» **Dataset excerpts**:
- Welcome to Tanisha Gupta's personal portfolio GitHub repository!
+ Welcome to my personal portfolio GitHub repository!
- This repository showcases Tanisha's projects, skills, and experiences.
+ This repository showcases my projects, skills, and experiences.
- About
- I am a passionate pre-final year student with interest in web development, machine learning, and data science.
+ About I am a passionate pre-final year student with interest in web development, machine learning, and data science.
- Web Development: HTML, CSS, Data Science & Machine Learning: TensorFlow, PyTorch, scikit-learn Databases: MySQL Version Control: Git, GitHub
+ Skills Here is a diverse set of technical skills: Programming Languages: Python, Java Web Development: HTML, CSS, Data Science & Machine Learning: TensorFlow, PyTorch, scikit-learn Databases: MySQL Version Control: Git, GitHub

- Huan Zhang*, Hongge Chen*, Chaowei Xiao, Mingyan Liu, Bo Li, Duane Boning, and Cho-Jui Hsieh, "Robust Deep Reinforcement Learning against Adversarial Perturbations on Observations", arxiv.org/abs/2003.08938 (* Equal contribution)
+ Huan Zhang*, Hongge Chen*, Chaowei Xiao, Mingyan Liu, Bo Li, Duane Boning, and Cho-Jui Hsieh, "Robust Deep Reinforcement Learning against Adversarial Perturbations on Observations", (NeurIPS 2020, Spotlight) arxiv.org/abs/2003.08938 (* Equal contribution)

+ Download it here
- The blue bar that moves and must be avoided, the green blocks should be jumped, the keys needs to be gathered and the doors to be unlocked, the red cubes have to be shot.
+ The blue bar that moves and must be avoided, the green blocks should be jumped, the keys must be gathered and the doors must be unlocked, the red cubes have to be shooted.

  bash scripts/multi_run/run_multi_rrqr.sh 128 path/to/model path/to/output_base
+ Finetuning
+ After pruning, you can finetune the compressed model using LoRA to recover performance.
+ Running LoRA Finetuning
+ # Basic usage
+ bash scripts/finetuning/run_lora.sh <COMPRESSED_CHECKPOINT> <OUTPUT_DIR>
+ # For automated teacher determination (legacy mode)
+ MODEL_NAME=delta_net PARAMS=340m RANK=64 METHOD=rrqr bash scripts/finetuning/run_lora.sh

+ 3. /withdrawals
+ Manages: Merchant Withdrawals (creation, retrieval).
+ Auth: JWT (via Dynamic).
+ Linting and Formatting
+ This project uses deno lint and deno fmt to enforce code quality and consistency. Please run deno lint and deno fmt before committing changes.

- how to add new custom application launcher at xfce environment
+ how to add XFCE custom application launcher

» **Problem to solve**: Your answer must be the line containing "Linting and Formatting" and each line after it in the listing above, copied exactly.

» **Answer for the task**:
+ Linting and Formatting
+ This project uses deno lint and deno fmt to enforce code quality and consistency. Please run deno lint and deno fmt before committing changes.

- how to add new custom application launcher at xfce environment
+ how to add XFCE custom application launcher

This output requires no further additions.